In [2]:
import numpy as np

This text introduces the basic building blocks of neural networks by explaining how a neuron uses inputs, weights, and a bias to produce an output, and then connects these concepts to linear algebra principles such as vectors, matrices, and dot products, with practical examples using NumPy.

Here we have a neuron which looks like a 2D version of the Sputnik satellite. The inputs are our data (famous numbers btw, extra credit if you know what they are **without** looking them up), Weights are the things we 'tweak', and Bias is another number we can tweak to get the desired output.

![NEURON](neuron.png) 

In [1]:
inputs = [3.141, 2.1718, 1.618]
weights = [.32, .37, .62]
bias = 1.38

The inputs map directly to each weight.

And doing some simple elementary school multiplication and addition we get an output. We're skipping the Activation function for now.

In [3]:
output = (inputs[0]*weights[0]+inputs[1]*weights[1]+inputs[2]*weights[2] + bias)
print(output)

4.191846


Good for something simple like this, but scale it up to hundreds of millions/billions, that's way too much typing.

So, NumPy and Linear Algebra to the rescue!

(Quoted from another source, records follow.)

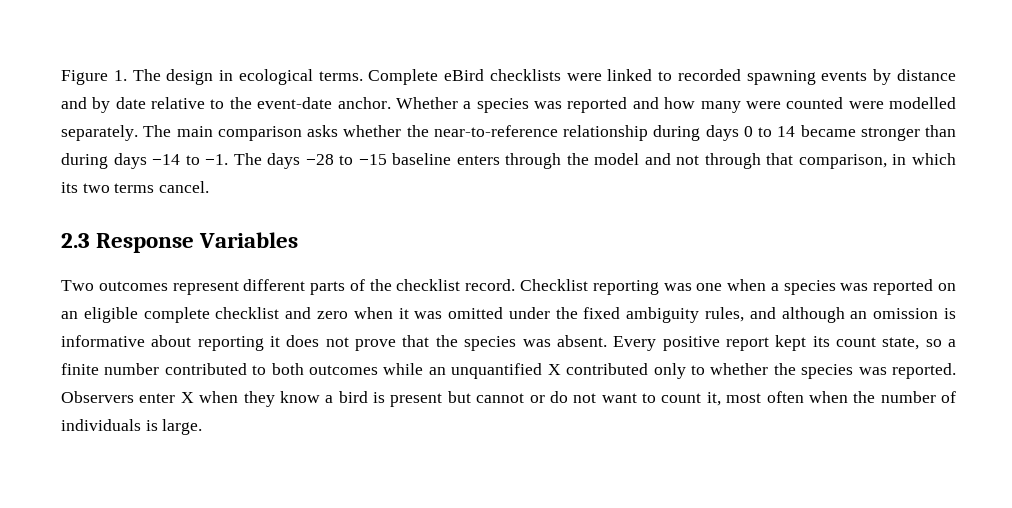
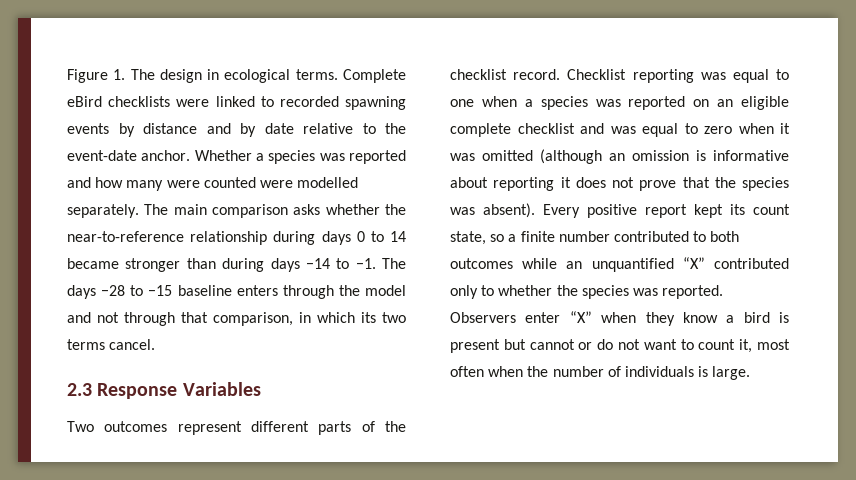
- Checklist reporting was one when a species was reported on an eligible complete checklist and zero when it was omitted under the fixed ambiguity rules, and although an omission is informative about reporting it does not prove that the species was absent.
+ Checklist reporting was equal to one when a species was reported on an eligible complete checklist and was equal to zero when it was omitted (although an omission is informative about reporting it does not prove that the species was absent).
- Every positive report kept its count state, so a finite number contributed to both outcomes while an unquantified X contributed only to whether the species was reported.
+ Every positive report kept its count state, so a finite number contributed to both outcomes while an unquantified “X” contributed only to whether the species was reported.
- Observers enter X when they know a bird is present but cannot or do not want to count it, most often when the number of individuals is large.
+ Observers enter “X” when they know a bird is present but cannot or do not want to count it, most often when the number of individuals is large.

Python has lists like our inputs. Linear Algebra also has lists but name them vectors instead. But there is a difference between a row vector and a column vector. A row vector is a 1xN matrix (a 1-dimensional array of numbers) [3.141, 2.1718, 1.618]. A column vector is an Nx1 matrix (a list of numbers arranged vertically).\
3.141 \
2.1718 \
1.618

A scalar in Linear Algebra is just a number like our bias, 1.38. The poor little thing has no direction or dimension, also called a 0-dimensional number, or a 0th-order tensor. It just sits there waiting to be called upon. Vectors on the other hand have both magnitude and direction. They got things to do! A vector could be the speed and direction of a baseball pitchers fastball. Our inputs and weights are three-dimensional vectors because they have three numbers. There's no limit to the amount of numbers a vector can contain. Typically denoted as n-dimensional.

In NumPy, a row vector can be represented as a 1-dimensional array, `np.array([3.141, 2.718, 1.618])`, and a column vector as a 2-dimensional array, `np.array([[3.141], [2.718], [1.618]])`. Inputs and weights can be 1-dimensional arrays representing vectors, but these are treated as 1D arrays in NumPy. Vectors in 3D space ([x,y,z]) are represented as 1D arrays in NumPy, though they're conceptually "3-dimensional."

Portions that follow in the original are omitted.